Aim:  Sustained cell shrinkage is associated with apoptosis. Apoptotic volume decrease, which is known to be induced by release of osmolytes including Cl − ions, may be an essential event for apoptosis induction. Provided any anion channels and/or anion transporters are basally functioning, there is a possibility that imposition of a driving force for Cl − efflux per se results in sustained cell shrinkage and thereby induces apoptotic death. Here, this possibility was tested by reducing the extracellular Cl − concentration.
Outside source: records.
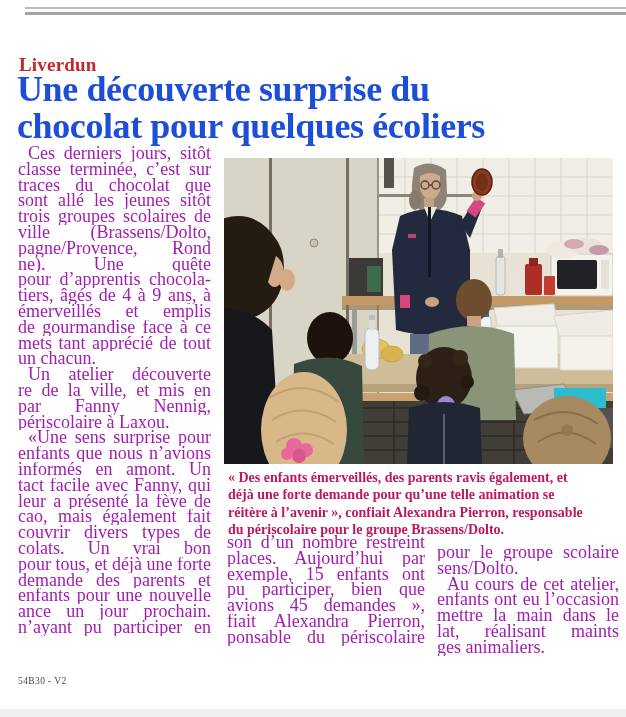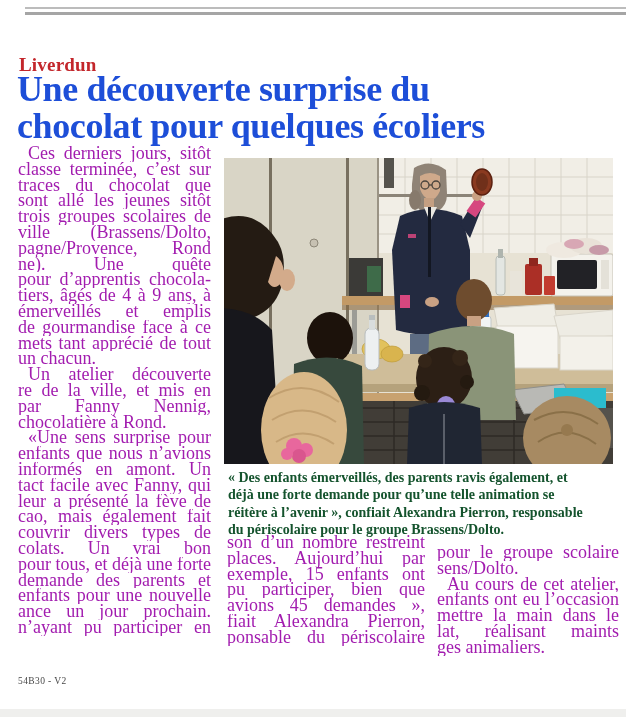--- a/index.html
+++ b/index.html
@@ -69,7 +69,7 @@
     <div class="line indent">Un atelier découverte donc,</div>
     <div class="line">re de la ville, et mis en scène</div>
     <div class="line">par Fanny Nennig, artisane</div>
-    <div class="line last">chocolatière à Rond.</div>
+    <div class="line last">périscolaire à Laxou.</div>
     <div class="line indent">«Une sens surprise pour les</div>
     <div class="line">enfants que nous n’avions pas</div>
     <div class="line">informés en amont. Un con-</div>

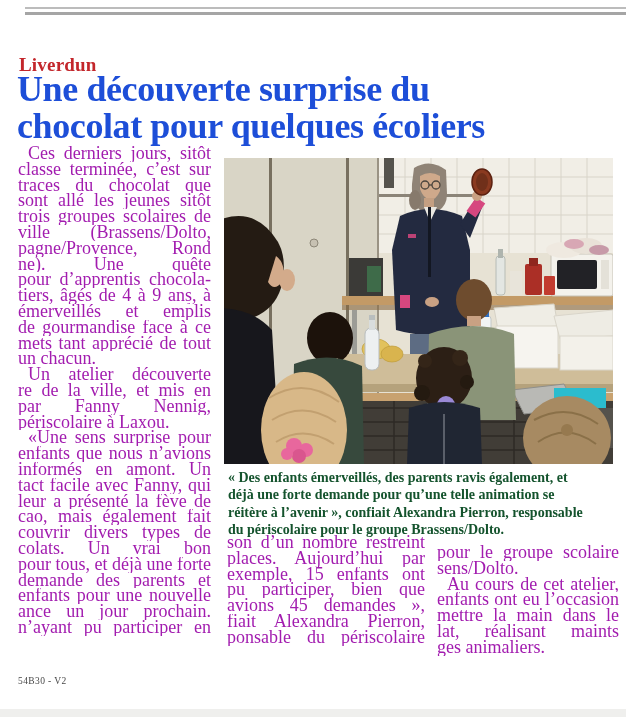--- a/index.html
+++ b/index.html
@@ -32,7 +32,7 @@
   }
   .caption{
     position:absolute;left:228px;top:469px;width:392px;
-    font-size:14px;font-weight:700;line-height:17.3px;color:#14532d;
+    font-size:14px;font-weight:700;line-height:17.3px;color:#be185d;
   }
   .caption .cline{white-space:nowrap;overflow:hidden;}
   .footer-code{

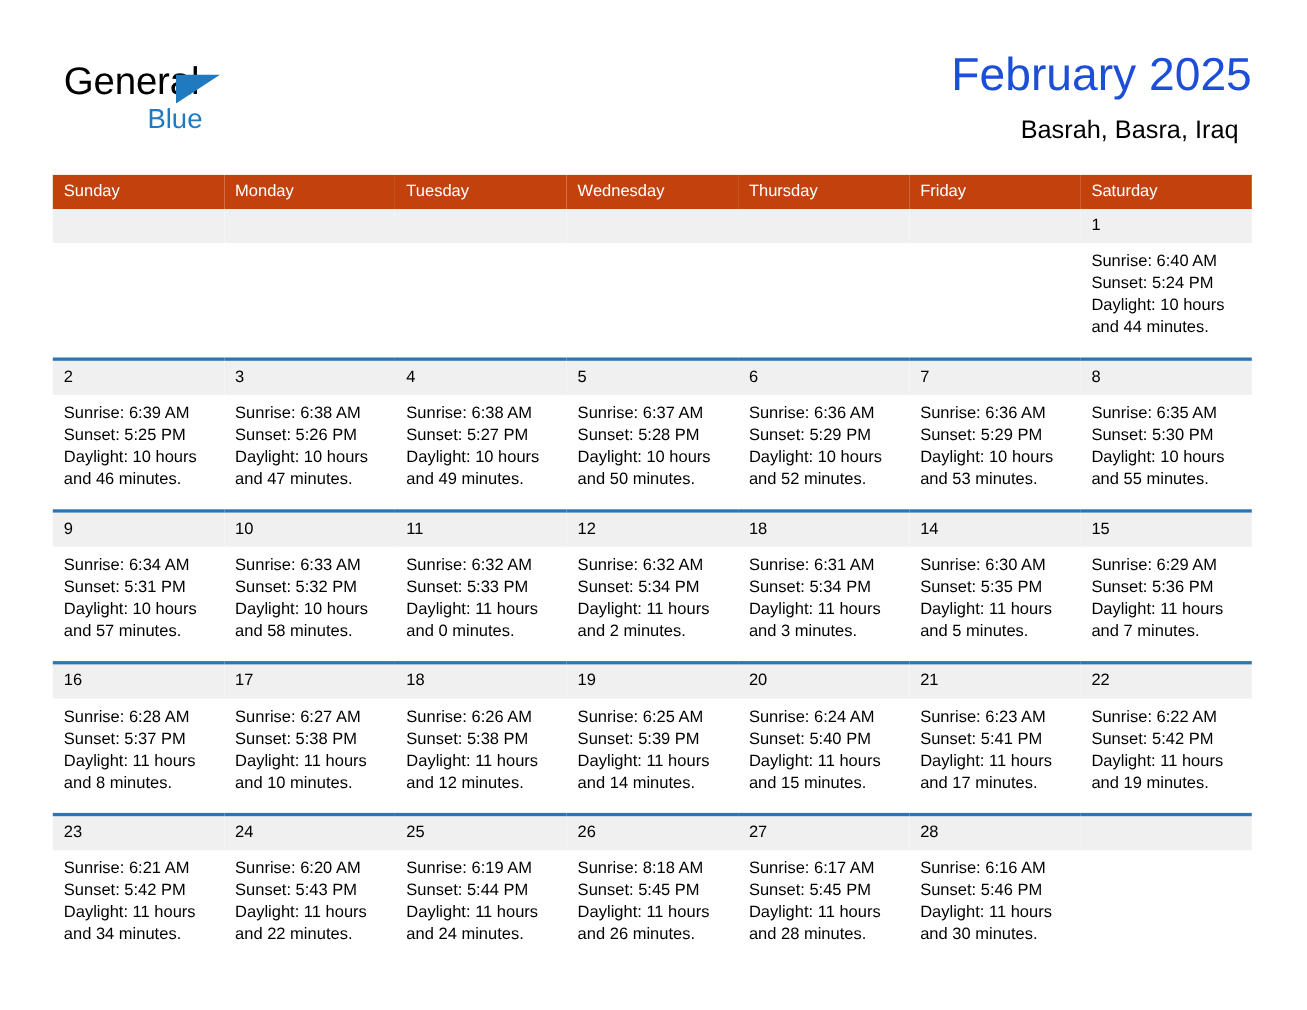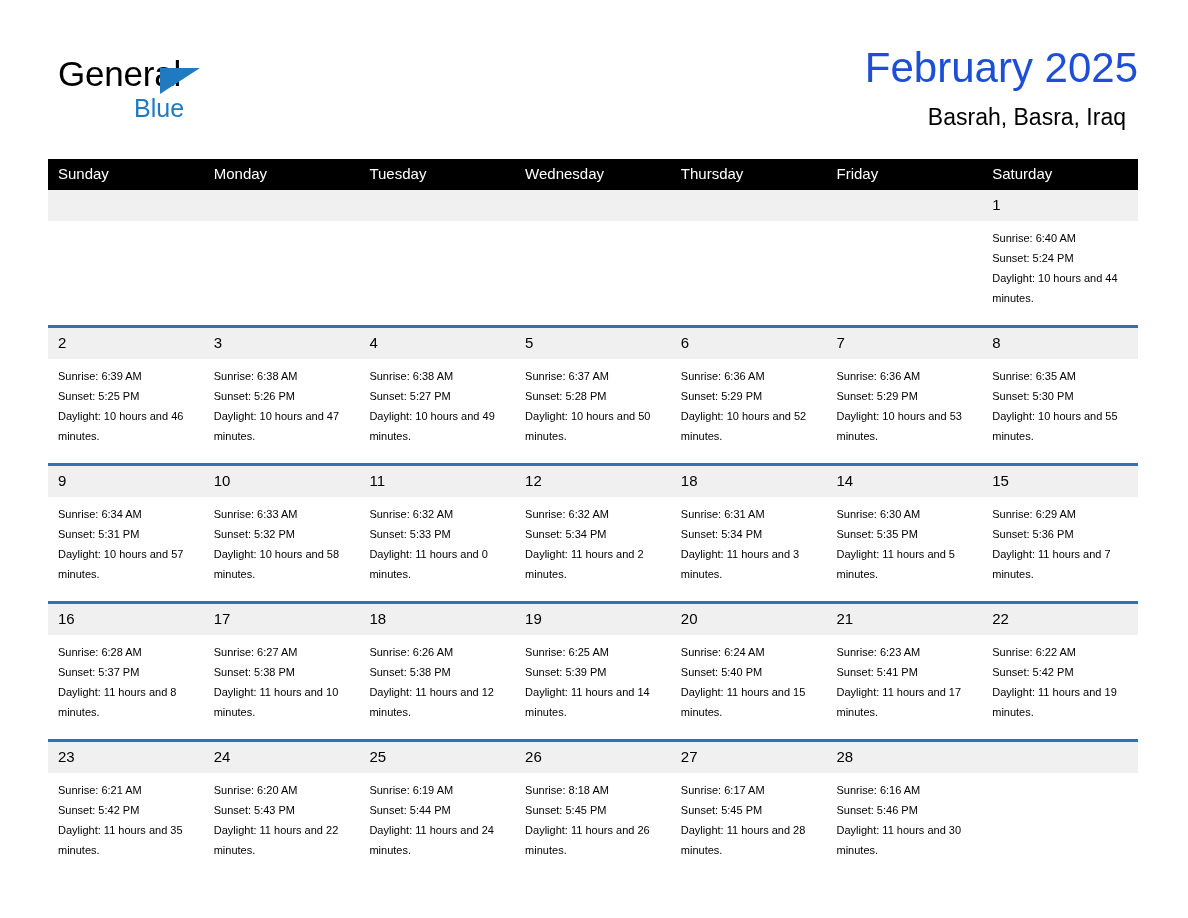--- a/index.html
+++ b/index.html
@@ -98,7 +98,7 @@
   .calendar col { width: 155.71px; }
 
   .calendar thead th {
-    background: #000000;
+    background: #c2410c;
     color: #ffffff;
     font-size: 15px;
     font-weight: normal;

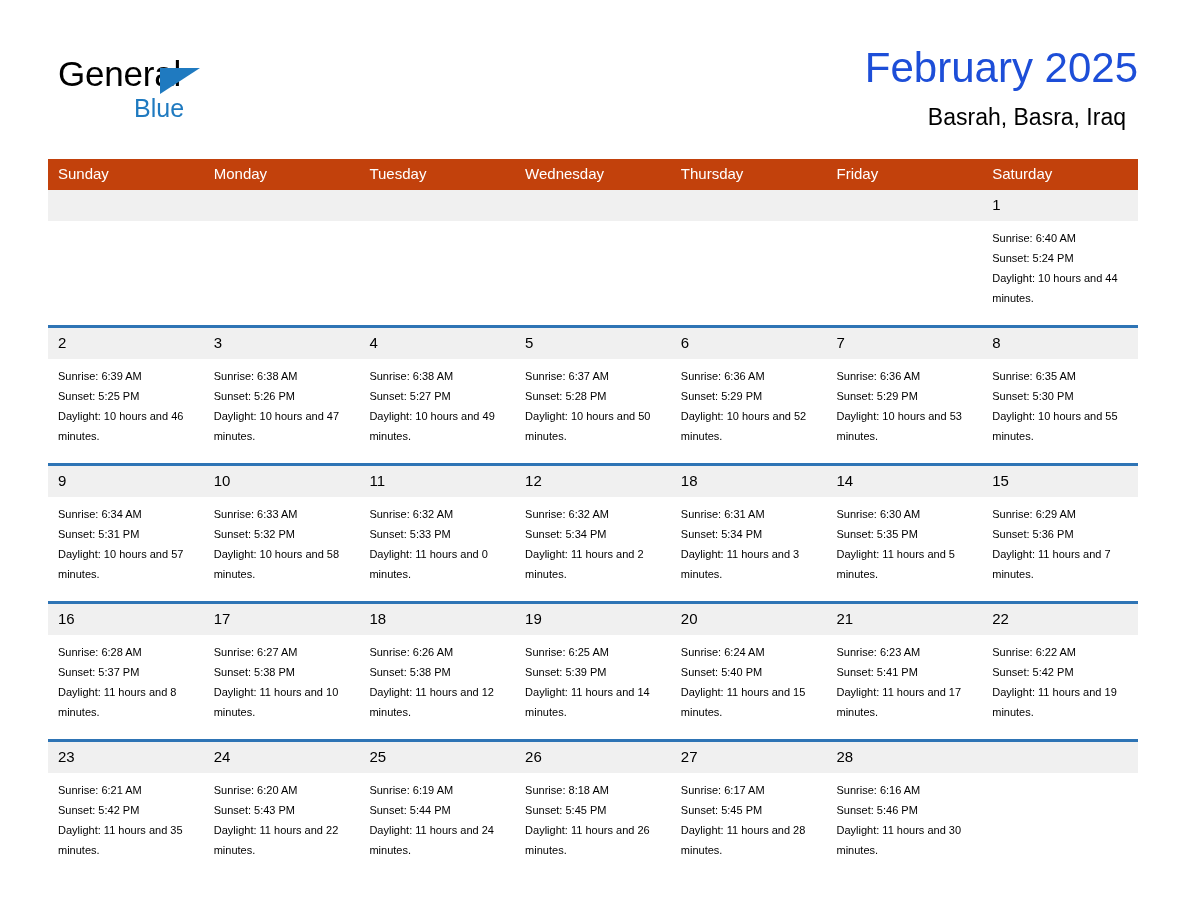--- a/index.html
+++ b/index.html
@@ -130,7 +130,7 @@
 
   .dayinfo {
     padding: 7px 10px 0 10px;
-    font-size: 11px;
+    font-size: 15px;
     line-height: 20px;
     color: #000000;
   }

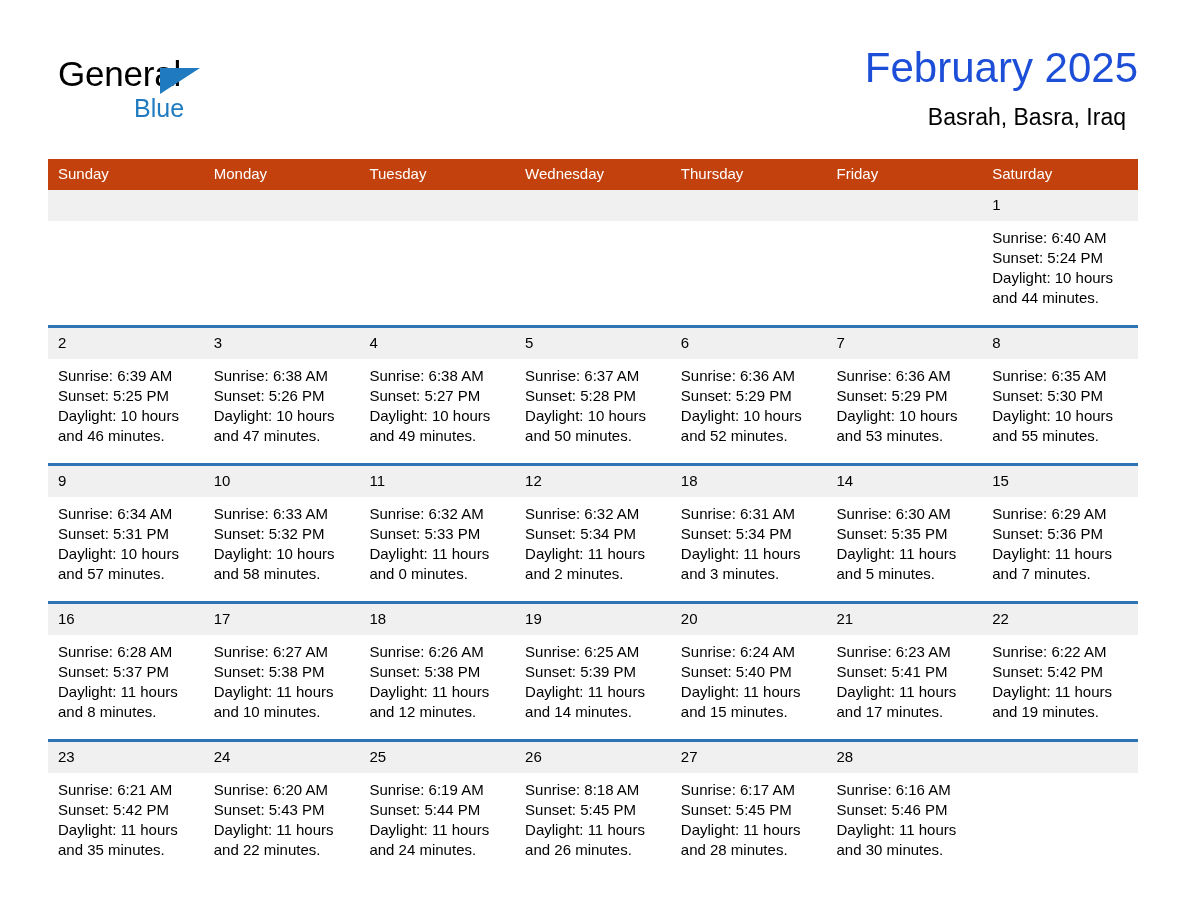--- a/index.html
+++ b/index.html
@@ -387,7 +387,7 @@
             <div class="dayinfo">
               <div>Sunrise: 6:21 AM</div>
               <div>Sunset: 5:42 PM</div>
-              <div class="daylight">Daylight: 11 hours and 35 minutes.</div>
+              <div class="daylight">Daylight: 11 hours and 34 minutes.</div>
             </div>
           </td>
           <td class="day-cell">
Methods:  Human lymphoid U937 and epithelial HeLa cells were provided for experiments after exposing to isotonic electrolyte solution which contains 146 or 1 m m Cl − . Measurements of mean cell volume, caspase‐3 activity and cell viability were performed by a Coulter‐type cell size analyzer, a fluorometric assay and a colorimetric assay, respectively. Results:  After exposure to low Cl − solution in which most chloride was replaced with aspartate, gluconate, phosphate or methanesulphonate, both U937 and HeLa cells exhibited, for up to 60 min, shrinkage to a level (90–80%) significantly lower than that in control high Cl − solution. Reduction in cell viability started within 2 h and reached below 20% within 8 h after exposure to low Cl − solution. The cell death was found to be associated with caspase‐3 activation and DNA fragmentation. Conclusions:  Exposure to isotonic low Cl − solution induced sustained shrinkage and thereafter apoptotic death in U937 and HeLa cells. Thus, it is suggested that sustained cell shrinkage per se provides a sufficient condition for apoptosis induction.